Федор Кузьмич оборачивается ко мне:
— Не спится, Алеша?
— Не спится, — признаюсь я.
— Смотри, — говорит он, — это мы к вечеру готовимся. Здесь у нас будет выставка наших трофеев. А вот погляди, какие у нас цветы!
Он подходит к роялю и вынимает из глиняной вазы, стоящей на рояле, букет цветов — васильков, роз, пионов, гладиолусов.
Я вглядываюсь и вижу: цветы растут на одном стебле. Да, они дружно, одной семьей растут на толстом, зеленом стебле.
Федор Кузьмич, видимо, польщен моим удивлением.
— Хороши? — спрашивает он и, сняв очки, улыбается.
Глаза его сузились, налились мягким блеском, теплый румянец окрасил щеки, и вдруг, как бы поборов следы прожитых лет, проступил тонкий рисунок лица, еще молодого, с гладкой, без морщин, кожей и правильным овалом. Он как бы молодеет на глазах.
Я раскрываю окно, и в комнату, тесня друг друга, врываются ветви старого ясеня.
Федор Кузьмич оглядывается:
— А где же Кирилл? Только что здесь был… Кирилл! — кричит он, высунувшись в окно. — Кирюша, где ты?
— Иду, — доносится издалека.
По дорожке, держа в руках охапку мокрых от росы цветов, бежит невысокий мальчик. В лучах солнца горят его рыжие, коротко стриженные волосы.
— Вот, — говорит Кирилл, вбегая в зал. — По-моему, хватит.
— А не маловато? — Федор Кузьмич критически оглядывает цветы.
— Довольно, — убежденно отвечает мальчик, деловито хмуря брови, — и потом, в самом деле, нельзя же весь сад оголять!

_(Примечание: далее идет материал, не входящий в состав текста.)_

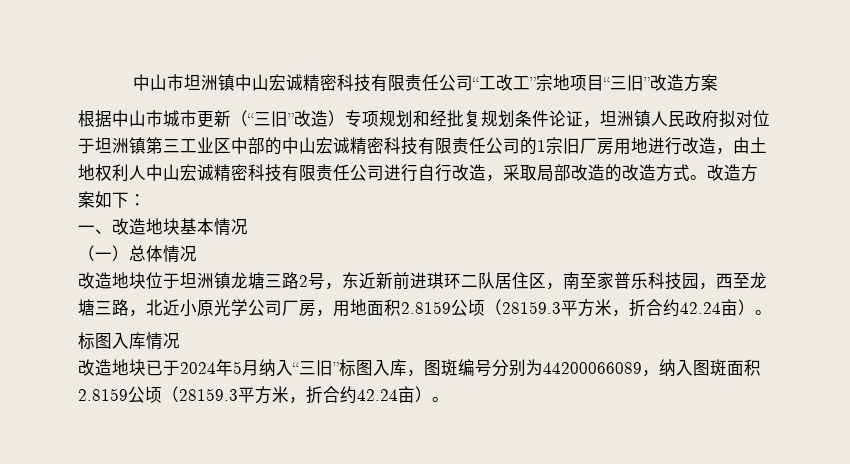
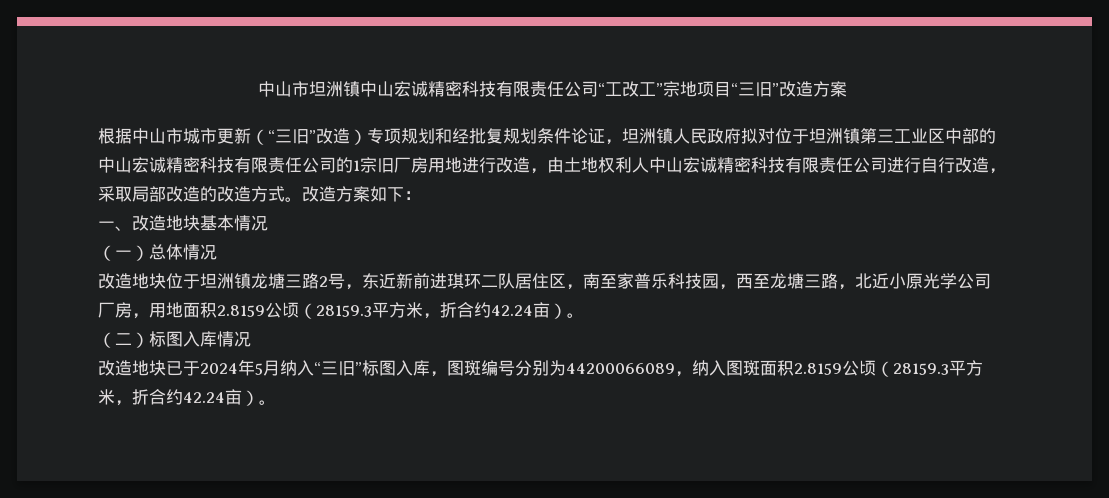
- 标图入库情况
+ （二）标图入库情况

— Да, ты у нас известный скопидом. — Федор Кузьмич берет у Кирилла цветы и ставит их в вазу на столе. — Познакомьтесь, — обращается он ко мне. — Это — Кирилл Кудрявцев, один из наших лучших юннатов. А это — Алексей Званцев, бывший наш питомец, теперь геолог.
Кирилл протягивает мне руку.
— Видал на Сухой балке пикированную кукурузу? — спрашивает меня Федор Кузьмич. — Его работа. Даже из пригородных колхозов приходят поглядеть на эту кукурузу.